O Millennium BCP anunciou esta sexta-feira um pacote extraordinário de medidas de apoio financeiro destinado a mitigar os impactos causados pelas recentes intempéries em Portugal, para famílias e empresas.

O plano, que abrange também clientes do ActivoBank, foca-se na suspensão temporária de encargos e no acesso a crédito bonificado para acelerar a reconstrução e visa acelerar a reconstrução e a retoma da atividade económica.

Para as famílias afectadas pela tempestade o BCP disponibiliza apoio pontual de tesouraria sob a forma de moratória do serviço da dívida por um período de 3 meses. Mas também a antecipação do valor expectável das indemnizações a receber pelos clientes com seguros multirriscos no Banco, sem comissões e com spread zero; o crédito hipotecário sem comissões e com spread zero nos primeiros 24 meses e spread bonificado no restante prazo; e crédito pessoal sem comissões e com spread zero nos primeiros 12 meses e taxa bonificada no restante prazo.

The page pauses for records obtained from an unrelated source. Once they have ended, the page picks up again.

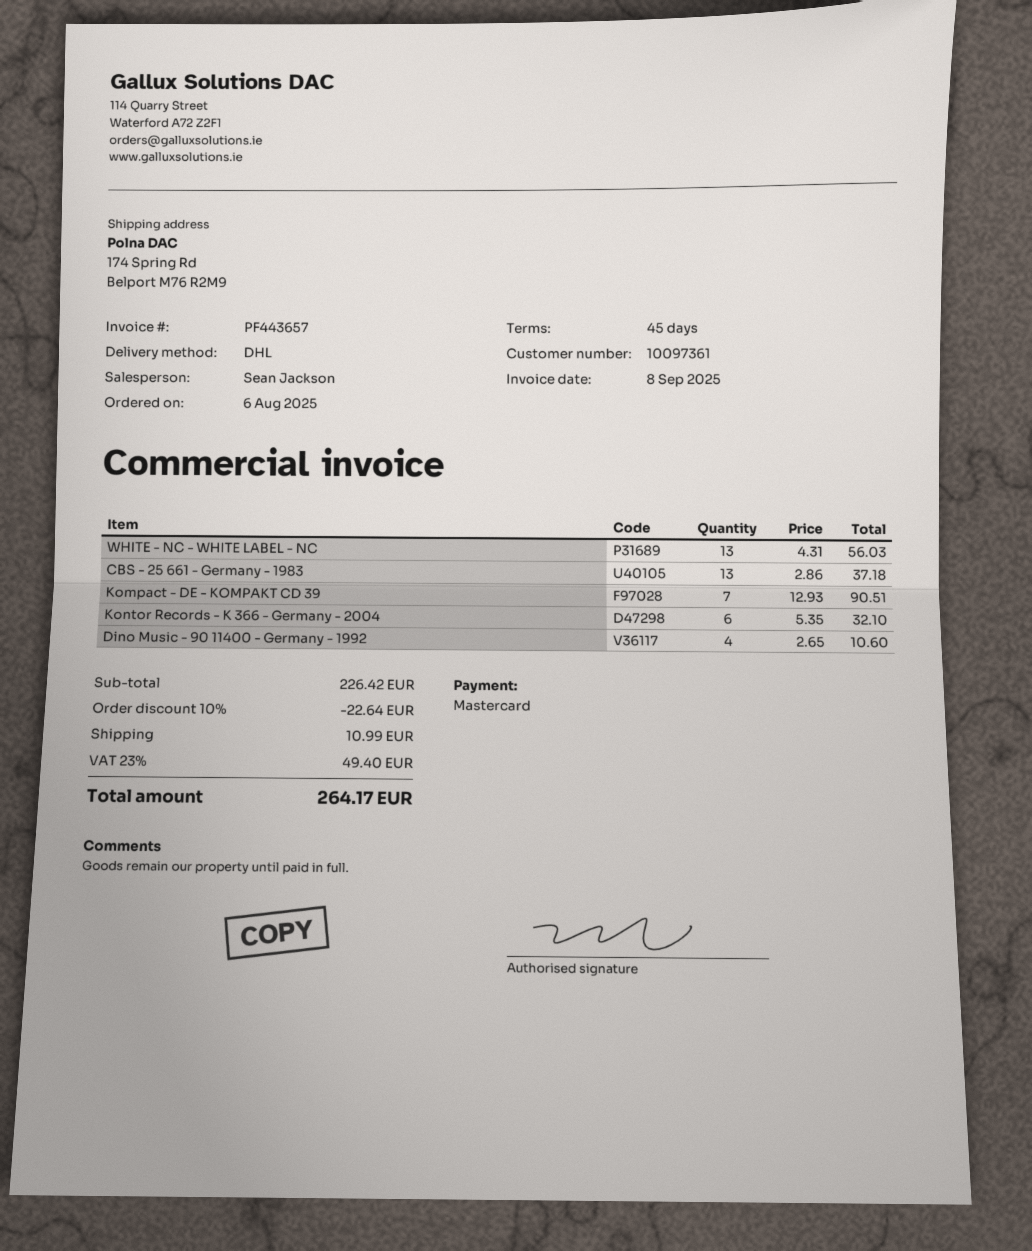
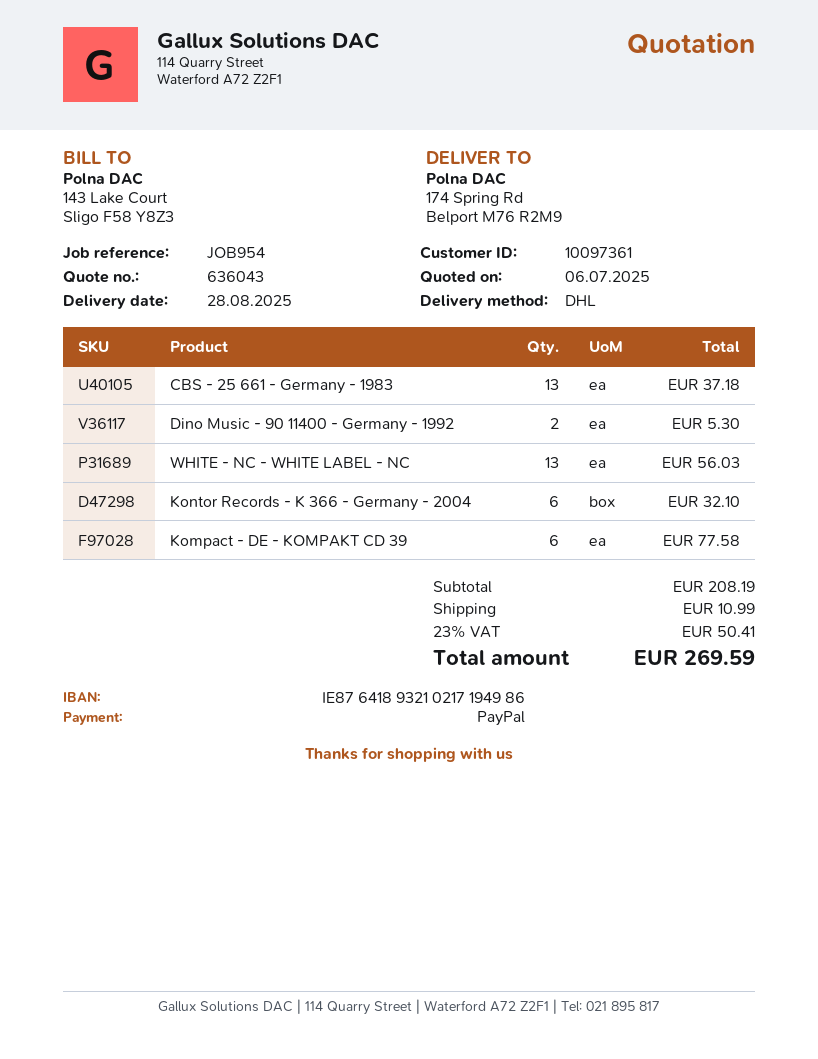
payment method: Mastercard -> PayPal
Kompact - DE - KOMPAKT CD 39: 7 for 90.51 -> 6 for 77.58
Dino Music - 90 11400 - Germany - 1992: 4 for 10.60 -> 2 for 5.30
subtotal: 226.42 -> 208.19
discount: 10% = 22.64 -> none
tax: 23% = 49.40 -> 23% = 50.41
total: 264.17 -> 269.59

Para as empresas cujos negócios tenham sido afetados, o BCP avança com um conjunto de medidas, nomeadamente a moratória do serviço da dívida por um período de 3 meses; a antecipação do valor expectável de indemnizações a receber pelas empresas afetadas, através de Linha de Crédito Empresarial de curto prazo (12 meses), sem comissões e com spread zero; e financiamento destinado à recuperação da atividade e reconstrução, com prazo máximo de 5 anos, período de carência de capital de 12 meses, isenção de comissões e taxa de juro com spread de 0% para os primeiros 12 meses.

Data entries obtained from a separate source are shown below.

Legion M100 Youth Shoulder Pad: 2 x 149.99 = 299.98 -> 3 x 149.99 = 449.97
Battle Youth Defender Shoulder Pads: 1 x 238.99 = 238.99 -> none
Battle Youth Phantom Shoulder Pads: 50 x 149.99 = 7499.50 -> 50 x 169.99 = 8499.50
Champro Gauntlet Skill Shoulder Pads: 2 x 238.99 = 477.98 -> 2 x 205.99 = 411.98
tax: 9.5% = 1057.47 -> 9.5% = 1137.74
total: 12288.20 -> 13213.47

Segundo o comunicado oficial do banco, as soluções não têm um montante máximo global definido, dependendo apenas da análise de cada caso. O objetivo é garantir que o serviço de dívida atual não impeça a retoma imediata da atividade económica e o bem-estar familiar.

As soluções agora apresentadas focam-se na flexibilização do crédito e na antecipação de liquidez. “O Millennium BCP reafirma o seu compromisso de apoio às comunidades, contribuindo para a reconstrução e restabelecimento da normalidade nas zonas mais afetadas”, sublinhou em comunicado Miguel Maya, CEO da instituição.

O banco frisou que as medidas estão sujeitas à análise e aprovação casuística do banco, não estando limitadas por um teto financeiro fixo.